CSEDU 2012 received 243 paper submissions from 58 countries in all continents. A double-blind review process was enforced, with the help of the 297 experts who are members of the conference program committee, all of them internationally recognized in one of the main conference topic areas. Only 29 papers were selected to be published and presented as full papers, i.e. completed work (10 pages in proceedings / 30' oral presentations). 73 papers, describing work-in-progress, were selected as short papers for 20' oral presentation. Furthermore 37 papers were presented as posters. The full-paper acceptance ratio was thus 12%, and the total oral paper acceptance ratio was less than 42%. These ratios denote a high level of quality, which we intend to maintain and reinforce in the next edition of this conference.
The high quality of the CSEDU 2012 programme is enhanced by three keynote lectures, delivered by distinguished guests who are renowned experts in their fields, including (alphabetically): Joseph Trimmer (Ball State University, United States), David Kaufman (Simon Fraser University, Canada) and Hugh Davis (University of Southampton, United Kingdom).

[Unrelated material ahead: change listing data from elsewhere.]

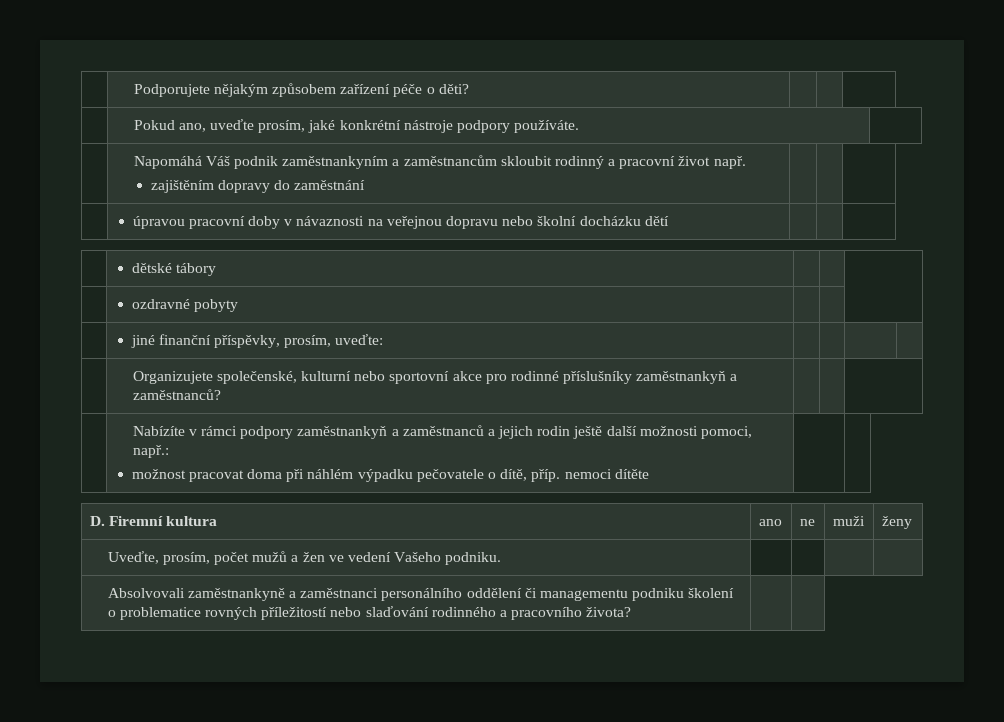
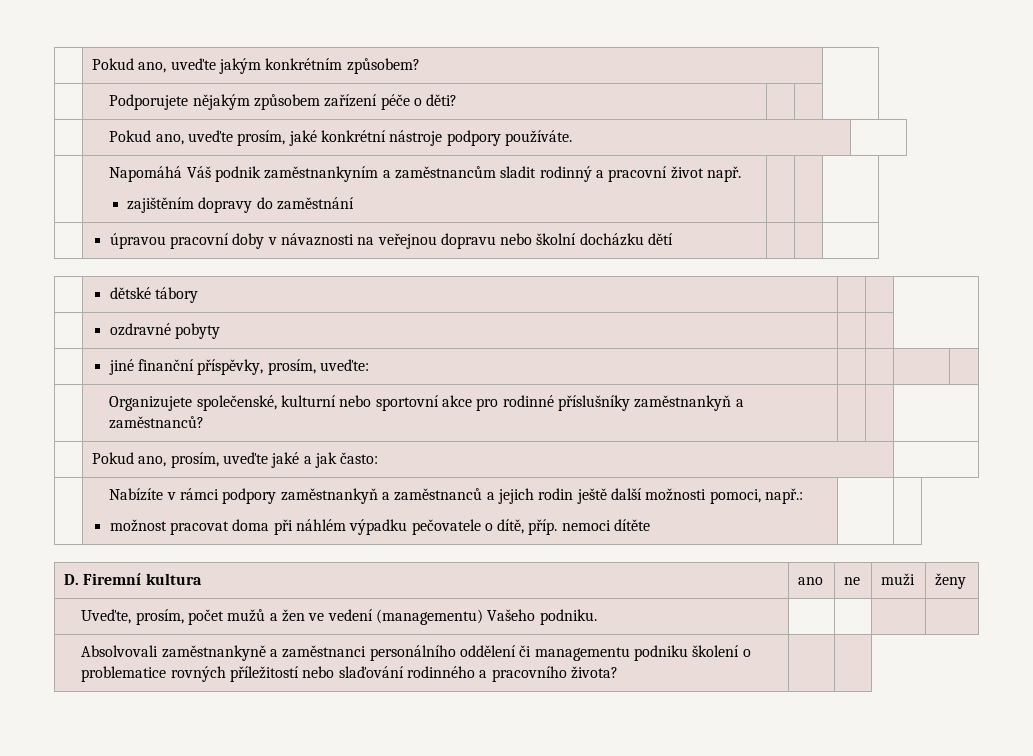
+ | Pokud ano, uveďte jakým konkrétním způsobem? |
- | Napomáhá Váš podnik zaměstnankyním a zaměstnancům skloubit rodinný a pracovní život např.
+ | Napomáhá Váš podnik zaměstnankyním a zaměstnancům sladit rodinný a pracovní život např.
+ | Pokud ano, prosím, uveďte jaké a jak často: |
- Uveďte, prosím, počet mužů a žen ve vedení Vašeho podniku. | | | |
+ Uveďte, prosím, počet mužů a žen ve vedení (managementu) Vašeho podniku. | | | |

For the fourth edition of the conference we extended and ensured appropriate indexing of the proceedings of CSEDU including DBLP, INSPEC, EI and Thomson Reuters Conference Proceedings Citation Index. Besides the proceedings edited by SciTePress, a short list of papers presented at the conference will be selected for publication of extended and revised versions in the Journal of Education and Information Technologies. Furthermore, all presented papers will soon be available at the SciTePress digital library.
The conference is complemented with two special sessions, focusing on specialized aspects of computer supported education; namely, a Special Session on Enhancing Student Engagement in e-Learning (ESEeL 2012) and a Special Session on Serious Games on Computer Science Learning (SGoCSL 2012).
Building an interesting and successful program for the conference required the dedicated effort of many people. Firstly, we must thank the authors, whose research and development efforts are recorded here. Secondly, we thank the members of the program committee and additional reviewers for their diligence and expert reviewing. We also wish to include here a word of appreciation for the excellent organization provided by the conference secretariat, from INSTICC, who have smoothly and efficiently prepared the most appropriate environment for a productive meeting and scientific networking. Last but not least, we thank the invited speakers for their invaluable contribution and for taking the time to synthesize and deliver their talks.